Бойцы ушли в укрытия. Немецкая разведка, приблизившаяся к лесу после двухчасового обстрела, была встречена огнем. Взвод жил, взвод держал дорогу.
Я по телефону сообщил командирам рот о ходе боя и приказал немедленно довести эту информацию до бойцов, чтобы они знали, как их товарищи бьют немцев.
Командир второй роты Севрюков, неторопливый сорокалетний лейтенант, ответил:
— Бойцы уже знают, товарищ комбат.
— Откуда?
— Действует, товарищ комбат, беспроволочный солдатский телефон.
Чувствовалось: Севрюков говорит с улыбкой.
— Что за телефон?
— Прибыли, товарищ комбат, раненые. И рассказывают наперебой. Я удивляюсь, товарищ комбат…
Севрюков подумал, прежде чем высказать мысль. Я слушал его тоже с улыбкой, с интересом.
— Я удивляюсь, товарищ комбат… Люди ранены — ведь это страдание, боль, — а все веселые. Мы, говорят, им дали. И знаете? — от этого будто и боль меньше… Вот, товарищ комбат: оказывается, и раненые могут поднять дух.
— Сколько прибыло раненых?
— Четверо… они хотя и перевязаны, а все-таки надо бы им скорее на медпункт. А не отправишь: рассказывают, рассказывают, как воевали.
Радость, которая звучала в его голосе, трепетала, билась и во мне. Я положил трубку.
Встал мой начальник штаба, худощавый, быстро соображающий, немногословный Рахимов.
— Разрешите, товарищ комбат, сходить к раненым — уточнить обстановку.
— Да. Идите.
Вскоре меня вновь вызвал к телефону Донских. Он сообщил, что с флангов немецкой цепи отделились две группы человек по сорок, явно намереваясь обойти взвод, окружить. Донских говорил встревоженно. Я понимал: ему страшновато, ему хочется спросить: не пора ли отскочить? — но он — мой застенчивый, гордый Донских — все-таки не спрашивал.

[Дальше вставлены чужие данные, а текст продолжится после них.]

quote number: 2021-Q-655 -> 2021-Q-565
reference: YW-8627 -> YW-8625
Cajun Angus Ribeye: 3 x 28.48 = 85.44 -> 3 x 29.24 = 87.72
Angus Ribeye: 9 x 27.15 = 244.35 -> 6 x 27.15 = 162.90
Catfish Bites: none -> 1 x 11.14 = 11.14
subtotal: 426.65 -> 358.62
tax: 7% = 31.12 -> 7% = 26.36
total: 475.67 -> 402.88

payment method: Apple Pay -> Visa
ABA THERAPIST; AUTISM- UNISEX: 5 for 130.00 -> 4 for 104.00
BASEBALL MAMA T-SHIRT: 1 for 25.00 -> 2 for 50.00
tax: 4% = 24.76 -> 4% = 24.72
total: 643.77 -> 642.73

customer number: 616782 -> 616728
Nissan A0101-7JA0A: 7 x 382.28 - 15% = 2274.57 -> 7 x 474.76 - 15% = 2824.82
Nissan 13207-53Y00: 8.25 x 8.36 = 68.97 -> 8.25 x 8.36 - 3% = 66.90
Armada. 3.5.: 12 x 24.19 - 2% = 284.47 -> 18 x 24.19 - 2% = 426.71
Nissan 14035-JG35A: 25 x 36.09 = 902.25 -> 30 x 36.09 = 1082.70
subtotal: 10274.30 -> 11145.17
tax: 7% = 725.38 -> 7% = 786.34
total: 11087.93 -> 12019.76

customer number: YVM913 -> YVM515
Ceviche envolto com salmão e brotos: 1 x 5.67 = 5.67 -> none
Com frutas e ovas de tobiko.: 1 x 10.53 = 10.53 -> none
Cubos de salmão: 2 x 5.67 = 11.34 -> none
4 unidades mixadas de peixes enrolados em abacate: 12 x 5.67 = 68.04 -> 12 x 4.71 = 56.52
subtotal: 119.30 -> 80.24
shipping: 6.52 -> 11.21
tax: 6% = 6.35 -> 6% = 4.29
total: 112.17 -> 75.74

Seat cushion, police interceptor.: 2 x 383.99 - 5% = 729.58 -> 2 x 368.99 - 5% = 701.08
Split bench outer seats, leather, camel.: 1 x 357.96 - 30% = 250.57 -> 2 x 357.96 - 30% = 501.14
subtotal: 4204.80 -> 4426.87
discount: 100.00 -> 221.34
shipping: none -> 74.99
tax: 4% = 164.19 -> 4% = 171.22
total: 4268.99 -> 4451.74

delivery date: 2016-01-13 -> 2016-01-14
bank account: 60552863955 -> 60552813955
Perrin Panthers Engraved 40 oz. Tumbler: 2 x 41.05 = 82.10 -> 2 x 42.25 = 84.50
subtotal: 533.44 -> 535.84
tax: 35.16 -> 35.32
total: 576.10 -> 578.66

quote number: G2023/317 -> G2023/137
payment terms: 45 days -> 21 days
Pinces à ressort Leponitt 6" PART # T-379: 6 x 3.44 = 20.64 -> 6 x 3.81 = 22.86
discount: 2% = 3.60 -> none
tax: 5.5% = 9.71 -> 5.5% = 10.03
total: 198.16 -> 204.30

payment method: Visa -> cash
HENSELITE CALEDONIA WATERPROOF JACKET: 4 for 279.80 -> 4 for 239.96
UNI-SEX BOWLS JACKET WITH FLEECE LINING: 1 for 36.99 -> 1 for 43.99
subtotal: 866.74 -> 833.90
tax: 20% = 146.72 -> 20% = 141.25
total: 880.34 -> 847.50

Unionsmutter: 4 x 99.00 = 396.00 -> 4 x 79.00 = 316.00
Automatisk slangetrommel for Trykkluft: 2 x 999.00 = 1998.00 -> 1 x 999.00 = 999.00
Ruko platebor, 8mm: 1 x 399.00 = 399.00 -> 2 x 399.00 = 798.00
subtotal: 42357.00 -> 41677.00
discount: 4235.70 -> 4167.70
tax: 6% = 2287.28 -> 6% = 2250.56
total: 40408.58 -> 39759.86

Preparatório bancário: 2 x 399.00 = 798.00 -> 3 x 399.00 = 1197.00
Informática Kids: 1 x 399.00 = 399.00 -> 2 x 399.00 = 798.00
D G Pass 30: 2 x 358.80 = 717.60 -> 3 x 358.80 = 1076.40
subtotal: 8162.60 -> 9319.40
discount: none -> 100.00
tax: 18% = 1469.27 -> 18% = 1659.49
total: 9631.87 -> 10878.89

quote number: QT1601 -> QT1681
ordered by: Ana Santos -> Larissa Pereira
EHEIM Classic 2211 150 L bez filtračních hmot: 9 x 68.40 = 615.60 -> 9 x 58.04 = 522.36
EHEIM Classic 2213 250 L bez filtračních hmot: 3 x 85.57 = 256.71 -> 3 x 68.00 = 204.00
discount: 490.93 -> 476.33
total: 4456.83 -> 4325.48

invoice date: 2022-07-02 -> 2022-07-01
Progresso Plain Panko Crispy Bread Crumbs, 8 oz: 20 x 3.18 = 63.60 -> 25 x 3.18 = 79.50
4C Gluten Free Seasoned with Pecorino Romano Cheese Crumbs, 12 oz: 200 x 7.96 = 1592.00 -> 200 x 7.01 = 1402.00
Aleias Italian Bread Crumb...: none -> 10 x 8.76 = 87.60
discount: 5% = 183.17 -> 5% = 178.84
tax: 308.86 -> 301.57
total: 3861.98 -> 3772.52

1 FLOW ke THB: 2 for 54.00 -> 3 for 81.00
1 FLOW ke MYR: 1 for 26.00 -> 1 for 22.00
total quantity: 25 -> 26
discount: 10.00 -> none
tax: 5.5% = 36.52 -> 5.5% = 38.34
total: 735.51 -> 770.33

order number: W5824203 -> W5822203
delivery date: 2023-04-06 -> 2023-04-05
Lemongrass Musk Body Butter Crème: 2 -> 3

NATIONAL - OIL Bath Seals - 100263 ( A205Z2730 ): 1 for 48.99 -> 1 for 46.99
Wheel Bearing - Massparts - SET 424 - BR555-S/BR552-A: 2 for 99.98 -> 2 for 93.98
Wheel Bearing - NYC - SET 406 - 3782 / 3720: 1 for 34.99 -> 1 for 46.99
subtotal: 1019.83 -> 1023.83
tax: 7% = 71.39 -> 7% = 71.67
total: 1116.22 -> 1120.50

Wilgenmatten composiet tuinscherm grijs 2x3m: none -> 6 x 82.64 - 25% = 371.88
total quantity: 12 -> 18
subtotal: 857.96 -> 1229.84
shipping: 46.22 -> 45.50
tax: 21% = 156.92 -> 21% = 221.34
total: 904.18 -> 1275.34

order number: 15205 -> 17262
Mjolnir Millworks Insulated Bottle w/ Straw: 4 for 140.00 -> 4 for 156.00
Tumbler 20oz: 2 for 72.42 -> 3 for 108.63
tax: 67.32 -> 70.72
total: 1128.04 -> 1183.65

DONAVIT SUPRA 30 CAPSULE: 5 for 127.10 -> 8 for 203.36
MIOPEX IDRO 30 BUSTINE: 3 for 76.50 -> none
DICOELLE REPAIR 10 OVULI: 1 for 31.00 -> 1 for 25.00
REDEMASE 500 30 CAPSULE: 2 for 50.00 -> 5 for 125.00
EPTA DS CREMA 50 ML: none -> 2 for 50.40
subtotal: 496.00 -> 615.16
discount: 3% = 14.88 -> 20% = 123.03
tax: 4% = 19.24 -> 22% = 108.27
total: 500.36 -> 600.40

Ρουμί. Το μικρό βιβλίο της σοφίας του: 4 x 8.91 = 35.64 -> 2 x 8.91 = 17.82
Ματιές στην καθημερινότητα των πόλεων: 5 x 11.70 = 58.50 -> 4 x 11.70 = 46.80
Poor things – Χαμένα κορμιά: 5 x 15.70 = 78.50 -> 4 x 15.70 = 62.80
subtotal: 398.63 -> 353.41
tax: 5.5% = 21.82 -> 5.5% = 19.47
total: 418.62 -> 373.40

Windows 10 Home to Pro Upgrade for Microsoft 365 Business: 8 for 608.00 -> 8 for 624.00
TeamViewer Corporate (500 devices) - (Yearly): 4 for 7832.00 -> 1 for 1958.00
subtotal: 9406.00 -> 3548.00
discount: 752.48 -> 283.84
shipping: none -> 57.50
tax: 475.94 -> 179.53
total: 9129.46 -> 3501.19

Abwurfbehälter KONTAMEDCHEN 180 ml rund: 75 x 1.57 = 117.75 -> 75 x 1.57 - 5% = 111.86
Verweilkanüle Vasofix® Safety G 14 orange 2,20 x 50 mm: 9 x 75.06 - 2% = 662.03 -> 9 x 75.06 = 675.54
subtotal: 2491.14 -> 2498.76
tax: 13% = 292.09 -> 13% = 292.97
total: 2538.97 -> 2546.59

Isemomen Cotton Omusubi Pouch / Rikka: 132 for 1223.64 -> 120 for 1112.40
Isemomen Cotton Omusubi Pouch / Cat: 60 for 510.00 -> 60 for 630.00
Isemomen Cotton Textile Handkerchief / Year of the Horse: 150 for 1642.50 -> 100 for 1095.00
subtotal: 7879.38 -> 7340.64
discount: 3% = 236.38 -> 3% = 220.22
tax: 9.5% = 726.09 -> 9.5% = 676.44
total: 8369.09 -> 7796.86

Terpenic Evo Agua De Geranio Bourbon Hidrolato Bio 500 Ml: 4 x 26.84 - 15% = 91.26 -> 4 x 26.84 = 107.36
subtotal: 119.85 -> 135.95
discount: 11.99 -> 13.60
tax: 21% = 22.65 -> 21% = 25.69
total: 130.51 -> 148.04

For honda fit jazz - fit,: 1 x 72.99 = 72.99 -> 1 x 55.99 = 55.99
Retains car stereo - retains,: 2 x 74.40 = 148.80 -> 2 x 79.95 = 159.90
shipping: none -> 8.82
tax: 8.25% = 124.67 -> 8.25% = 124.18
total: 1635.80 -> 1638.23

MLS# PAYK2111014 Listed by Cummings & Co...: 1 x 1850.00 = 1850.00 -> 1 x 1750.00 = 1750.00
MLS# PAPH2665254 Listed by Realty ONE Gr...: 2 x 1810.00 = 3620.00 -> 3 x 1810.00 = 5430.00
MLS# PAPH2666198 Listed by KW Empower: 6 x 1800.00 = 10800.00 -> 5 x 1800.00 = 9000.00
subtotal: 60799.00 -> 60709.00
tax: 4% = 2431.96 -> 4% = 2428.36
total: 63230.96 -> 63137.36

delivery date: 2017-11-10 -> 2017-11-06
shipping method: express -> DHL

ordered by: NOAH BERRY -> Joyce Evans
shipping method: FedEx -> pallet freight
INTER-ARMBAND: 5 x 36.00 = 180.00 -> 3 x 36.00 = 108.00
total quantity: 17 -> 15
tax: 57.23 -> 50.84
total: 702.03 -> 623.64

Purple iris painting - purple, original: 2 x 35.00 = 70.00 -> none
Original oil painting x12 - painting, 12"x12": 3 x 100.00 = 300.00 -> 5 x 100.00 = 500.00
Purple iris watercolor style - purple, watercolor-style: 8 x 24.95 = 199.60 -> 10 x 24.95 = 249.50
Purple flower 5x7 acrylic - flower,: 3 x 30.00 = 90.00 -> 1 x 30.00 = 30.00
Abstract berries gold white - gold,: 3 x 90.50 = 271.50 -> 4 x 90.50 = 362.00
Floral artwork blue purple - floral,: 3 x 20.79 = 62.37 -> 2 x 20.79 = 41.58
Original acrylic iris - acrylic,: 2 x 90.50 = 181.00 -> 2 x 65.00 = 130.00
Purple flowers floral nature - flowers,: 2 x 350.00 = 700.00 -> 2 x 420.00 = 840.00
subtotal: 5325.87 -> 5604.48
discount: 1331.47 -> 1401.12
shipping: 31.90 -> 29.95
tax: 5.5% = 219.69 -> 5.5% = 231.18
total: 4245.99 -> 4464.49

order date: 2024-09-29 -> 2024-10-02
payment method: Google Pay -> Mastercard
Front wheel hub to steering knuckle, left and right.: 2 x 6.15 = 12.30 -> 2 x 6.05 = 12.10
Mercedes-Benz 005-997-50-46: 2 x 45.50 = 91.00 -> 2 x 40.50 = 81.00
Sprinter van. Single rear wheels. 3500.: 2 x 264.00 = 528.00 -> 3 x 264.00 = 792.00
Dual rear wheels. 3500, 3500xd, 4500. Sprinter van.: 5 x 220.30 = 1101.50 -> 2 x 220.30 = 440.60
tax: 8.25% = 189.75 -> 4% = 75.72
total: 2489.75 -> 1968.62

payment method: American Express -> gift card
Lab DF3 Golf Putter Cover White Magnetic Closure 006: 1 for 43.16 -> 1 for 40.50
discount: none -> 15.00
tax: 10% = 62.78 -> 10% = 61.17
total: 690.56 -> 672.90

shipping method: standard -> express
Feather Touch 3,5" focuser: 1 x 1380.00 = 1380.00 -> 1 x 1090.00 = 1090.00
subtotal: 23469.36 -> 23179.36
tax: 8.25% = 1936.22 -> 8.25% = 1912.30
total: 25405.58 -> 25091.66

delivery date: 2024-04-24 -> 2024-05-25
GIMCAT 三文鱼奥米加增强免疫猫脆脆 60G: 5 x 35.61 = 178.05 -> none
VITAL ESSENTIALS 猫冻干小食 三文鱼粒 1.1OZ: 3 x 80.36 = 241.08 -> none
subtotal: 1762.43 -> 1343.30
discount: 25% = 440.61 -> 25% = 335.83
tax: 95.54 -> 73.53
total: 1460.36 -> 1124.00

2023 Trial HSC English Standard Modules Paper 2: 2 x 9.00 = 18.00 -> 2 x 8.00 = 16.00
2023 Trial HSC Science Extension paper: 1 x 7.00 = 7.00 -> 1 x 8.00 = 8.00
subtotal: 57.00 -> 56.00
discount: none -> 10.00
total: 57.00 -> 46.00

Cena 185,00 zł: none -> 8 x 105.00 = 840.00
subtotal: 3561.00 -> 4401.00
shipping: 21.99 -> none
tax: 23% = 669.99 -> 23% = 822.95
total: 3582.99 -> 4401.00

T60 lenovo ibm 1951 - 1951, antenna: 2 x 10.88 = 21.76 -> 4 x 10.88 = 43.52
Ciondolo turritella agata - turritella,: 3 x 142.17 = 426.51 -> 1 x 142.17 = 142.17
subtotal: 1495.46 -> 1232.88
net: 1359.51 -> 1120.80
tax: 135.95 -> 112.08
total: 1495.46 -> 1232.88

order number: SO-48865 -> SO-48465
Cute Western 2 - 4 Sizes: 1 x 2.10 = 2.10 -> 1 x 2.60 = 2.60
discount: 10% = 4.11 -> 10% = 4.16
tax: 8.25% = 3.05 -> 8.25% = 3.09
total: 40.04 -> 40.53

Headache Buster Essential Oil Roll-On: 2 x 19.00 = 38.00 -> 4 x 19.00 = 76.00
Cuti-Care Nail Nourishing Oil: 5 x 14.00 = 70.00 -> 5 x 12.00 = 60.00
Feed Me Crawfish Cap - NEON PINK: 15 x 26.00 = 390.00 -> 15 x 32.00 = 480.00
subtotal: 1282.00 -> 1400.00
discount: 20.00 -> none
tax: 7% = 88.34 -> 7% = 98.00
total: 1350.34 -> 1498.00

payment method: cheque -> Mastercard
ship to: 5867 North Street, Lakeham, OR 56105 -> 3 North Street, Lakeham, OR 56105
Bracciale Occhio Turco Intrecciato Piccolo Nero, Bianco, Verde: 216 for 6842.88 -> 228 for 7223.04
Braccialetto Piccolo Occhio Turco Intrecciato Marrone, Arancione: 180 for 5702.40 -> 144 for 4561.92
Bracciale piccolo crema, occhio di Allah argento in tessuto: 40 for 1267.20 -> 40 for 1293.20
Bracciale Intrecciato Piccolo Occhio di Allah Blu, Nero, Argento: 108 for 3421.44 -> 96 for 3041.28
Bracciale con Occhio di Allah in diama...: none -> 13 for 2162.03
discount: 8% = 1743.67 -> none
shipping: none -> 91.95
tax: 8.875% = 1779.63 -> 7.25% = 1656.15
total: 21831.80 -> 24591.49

— Ничего, Донских, — говорю я. — Отряди бойцов, чтобы следили. Подвернется случай, пусть полоснут огнем. Не бойся. Они сами тебя боятся.
Следующее донесение Донских было таково:
— Товарищ комбат, стреляют с трех сторон. Кричат: «Рус сдавайся!»
— А ты?
— И мы стреляем.
— Хорошо. Подержи их. Донских.
На этот раз он выговорил:
— Товарищ комбат! Могут окружить…
— Ничего, Донских. Дело к вечеру. В темноте выйдешь. Держись, дорогой.
У меня нечаянно слетело это слово. Я говорил с ним, с голубоглазым Донских, не по уставу, а по сердцу.
Вы, может быть, думаете: чего Донских волновался? Он, может быть, кажется вам немужественным, слабонервным. Но поймите же: он находился не за письменным столом, не за мирным станком, не на учебном поле. Его окружала смерть. Он слышал ее свист, он видел ее — немцы стреляли трассирующими пулями; она летела с разных сторон красными и голубыми светляками; она проносилась и проносилась рядом, чуть не задевая, и сердце трепетало вопреки разуму, вопреки воле. Он был не механизмом, не бесчувственным пнем, не слитком из железа. Он переживал первый бой — небывалый критический момент в жизни человека.
За восемь километров я ощущал его трепещущее сердце. Душевная сила, которую я, скорее по инстинкту, чем осознанно, стремился в нем поддержать, от него, офицера ближнего боя, передавалась бойцам.
И вдруг — именно вдруг, как-то совсем неожиданно — Донских взволнованно сообщил: немцы отошли. Сперва не поверилось. Но окошечко штабного блиндажа было уже темным; день кончился. Вскоре Донских подтвердил: да, постреляли, покричали и отошли, забирая под прикрытием сумерек трупы.
Это был маленький бой, но меня бил озноб счастья: хотелось смеяться, хотелось вскочить на коня и помчаться туда, к Донских, к бойцам, к нашим героям.
Ночью взвод лейтенанта Донских переменил позиции.